At an informal reception following the morning's events, Pringle noted the unveiling of the new technology was akin to "unwrapping an early Christmas gift."
"I am very honored to be here, to be a part of this," Pringle said. "And we are just proud of you. What you all do is critical to our nation."
Acknowledging the connections between both laboratories and their shared funding source, Pringle added: "It's about adding new capabilities."
Prior to cutting a ceremonial ribbon, Phillipson emphasized the facilities' connection.
"It's important to note that this ribbon cutting is not just for this room," Phillipson said, gesturing to the Additive Manufacturing Laboratory. "This event ties together multiple groups in RX."
Dr. Edwin Schwalbach, research materials engineer in the Metals Development section, and Project Engineer Matthew Geis from the Engineering Services and Support Branch, worked in unison to manage efforts in the Additive Manufacturing Laboratory. Much of the facility work centered around the addition of the new 3D printer to ensure it would fit seamlessly into the newly renovated space.
The roughly $2.5 million, 2,100-square-foot project took about four years from inception to completion, Geis said.
America Makes, a prominent public-private partnership for additive manufacturing technology, executed the 3D printer development.
Schwalbach collaborated with Adam Hicks, the program manager for Acceleration of Large-Scale Additive Manufacturing, or ALSAM, and Dr. Mark Benedict, AFRL's Additive Manufacturing lead from the ManTech division, as well as America Makes Program Manager Dr. Dennis Butcher.
"I've been involved in the renovation project since John Brausch and former Metals Branch Chief Dan Evans made the original Flex-4 Funding pitch," Schwalbach said. "One role has been in harmonizing these two parallel efforts to ensure the facility renovation and printing system remain mutually compatible, i.e. power, utilities, safety, printer fit[ting] in the building."
Schwalbach was closely involved on the technical front to give the new machine the processing capabilities that it needed.
The novel 3D printer is based on a widely commercially available system engineered by Concept Laser, a German-based company and a subsidiary of GE Additive Manufacturing. However, it is more of a "souped-up version" than what is typically seen in most Additive Manufacturing labs, Schwalbach added.
AFRL modified the new printer with a "fully open software control system" that allows users to exert more control over how feedstock (powdered alloys such as nickel, titanium and aluminum) is manipulated by laser beams within the printer to produce specific 3D-printed objects.
Phillipson said that very few machines of this kind currently exist.
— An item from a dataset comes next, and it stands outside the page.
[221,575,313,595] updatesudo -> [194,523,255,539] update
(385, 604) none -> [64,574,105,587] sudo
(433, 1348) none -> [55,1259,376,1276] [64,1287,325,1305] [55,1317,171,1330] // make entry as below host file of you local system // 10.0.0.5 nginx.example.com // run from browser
Schwalbach maintains that ensuring researcher safety and well-being was also paramount to the overall endeavor. The team overhauled the existing HVAC system to maximize efficiency and ensure greater air purity by not returning air into the lab and instead venting foreign particles completely outside of the building.
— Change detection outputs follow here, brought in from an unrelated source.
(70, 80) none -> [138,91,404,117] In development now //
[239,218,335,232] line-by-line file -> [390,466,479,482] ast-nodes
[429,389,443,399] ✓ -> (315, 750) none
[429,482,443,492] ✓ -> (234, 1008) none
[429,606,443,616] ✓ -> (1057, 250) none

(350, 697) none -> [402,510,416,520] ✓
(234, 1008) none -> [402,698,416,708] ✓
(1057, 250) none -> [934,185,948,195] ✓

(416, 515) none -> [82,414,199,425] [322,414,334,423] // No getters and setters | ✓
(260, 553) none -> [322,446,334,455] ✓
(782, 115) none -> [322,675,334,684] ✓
Additionally, the facility's grounding system was upgraded to eliminate risk of fire ignition, and the lab was retrofitted with a rolling window that will allow visitors and public tour participants to safely view researchers in the lab. The window, Schwalbach notes, was also custom fitted to align with specific fire safety codes.
Schwalbach said he expects the addition of this new technology will allow the Department of the Air Force to print more advanced materials.
"Some of the things that make certain alloys very desirable in terms of their performance often make them really . . . finnicky to process. We now have some extra knobs to help us on this front," Schwalbach added. "We've also modified the system to allow us to use its multiple laser beams in a synchronized way, and . . . to carefully control the thermal environment during printing."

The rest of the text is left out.